**TASK GOAL**
Using the word "available" as the filter, copy each matching line from the records.

Structured diff data
----------------
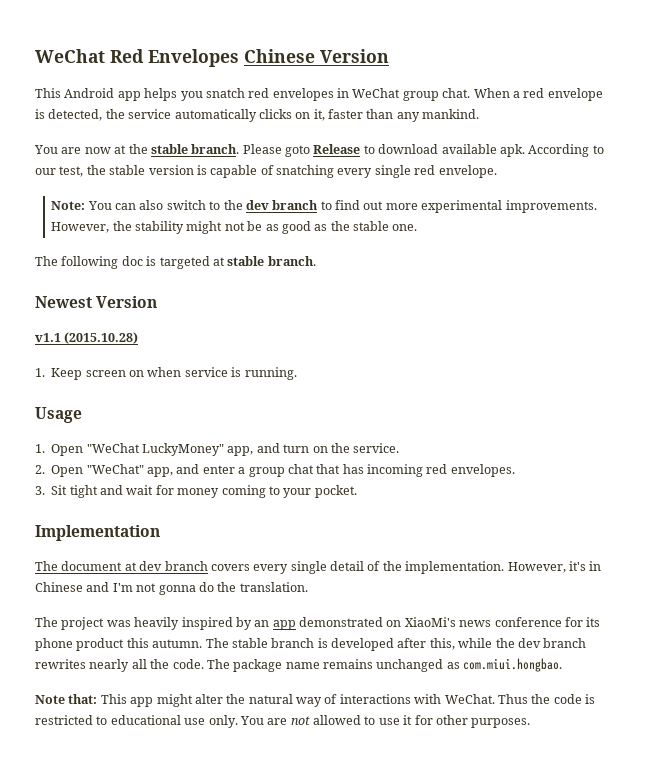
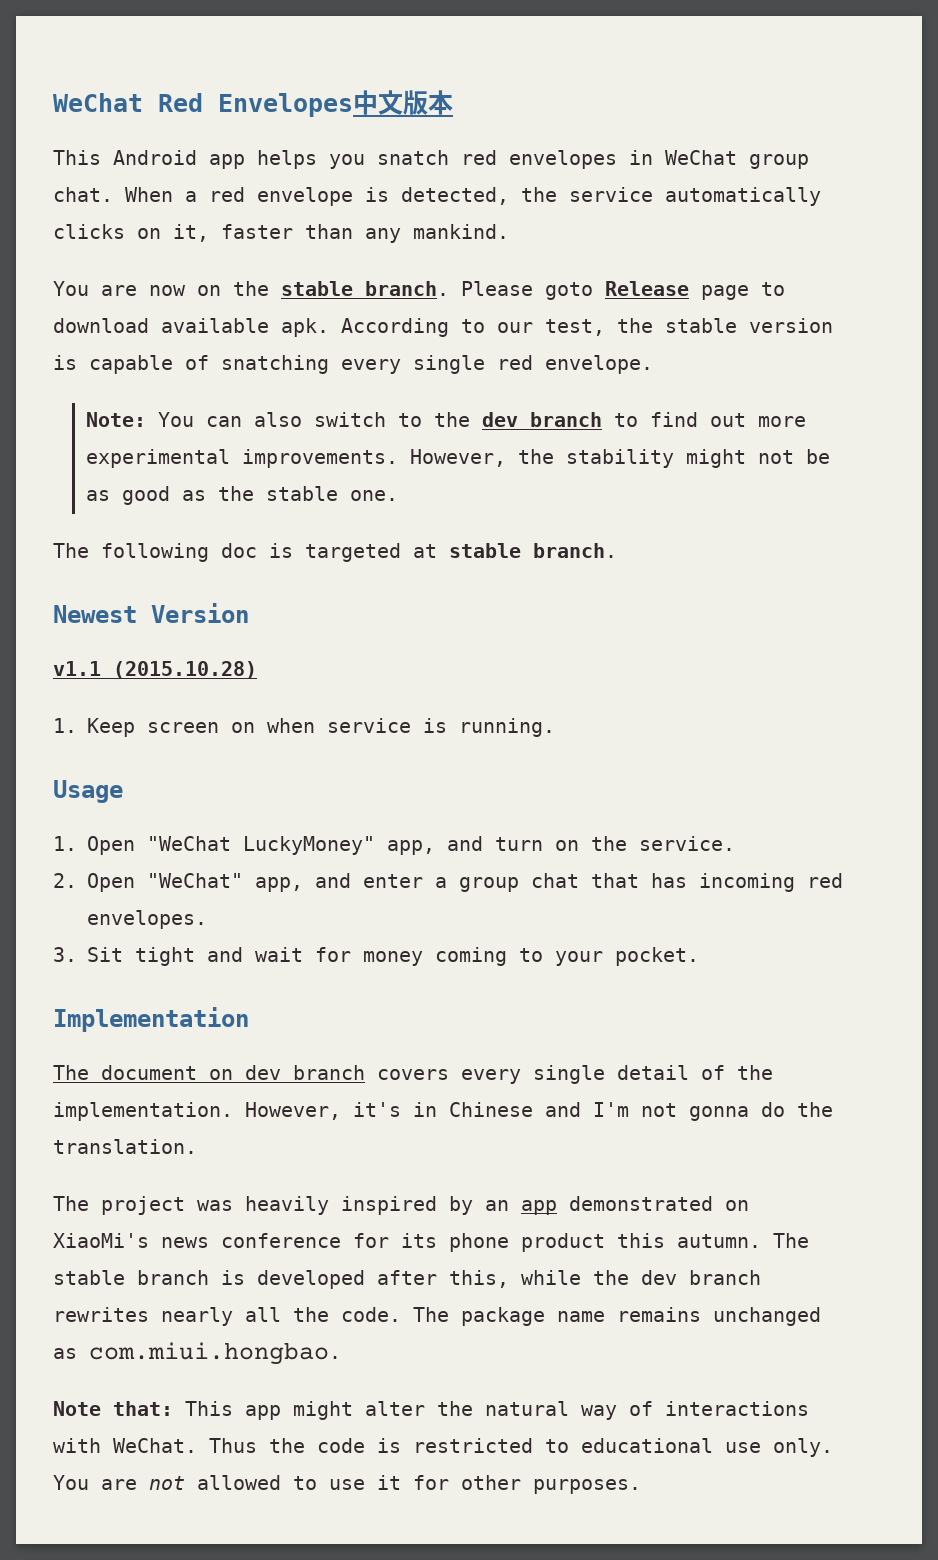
- WeChat Red Envelopes Chinese Version
+ WeChat Red Envelopes中文版本
- You are now at the stable branch.
+ You are now on the stable branch.
- Please goto Release to download available apk.
+ Please goto Release page to download available apk.
- The document at dev branch covers every single detail of the implementation.
+ The document on dev branch covers every single detail of the implementation.

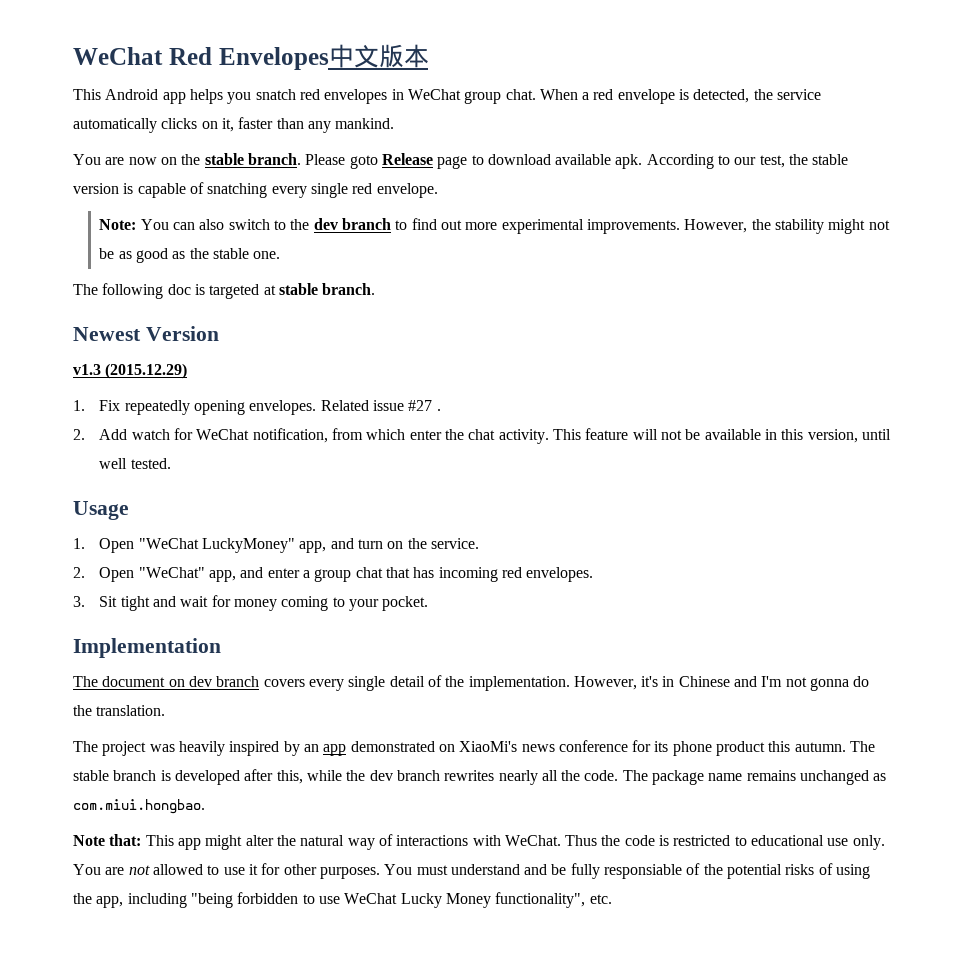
- v1.1 (2015.10.28)
- 1. Keep screen on when service is running.
+ v1.3 (2015.12.29)
+ 1. Fix repeatedly opening envelopes. Related issue #27 .
+ 2. Add watch for WeChat notification, from which enter the chat activity. This feature will not be available in this version, until well tested.
+ You must understand and be fully responsiable of the potential risks of using the app, including "being forbidden to use WeChat Lucky Money functionality", etc.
----------------
**TASK RESULT**
- Please goto Release to download available apk.
+ Please goto Release page to download available apk.
+ 2. Add watch for WeChat notification, from which enter the chat activity. This feature will not be available in this version, until well tested.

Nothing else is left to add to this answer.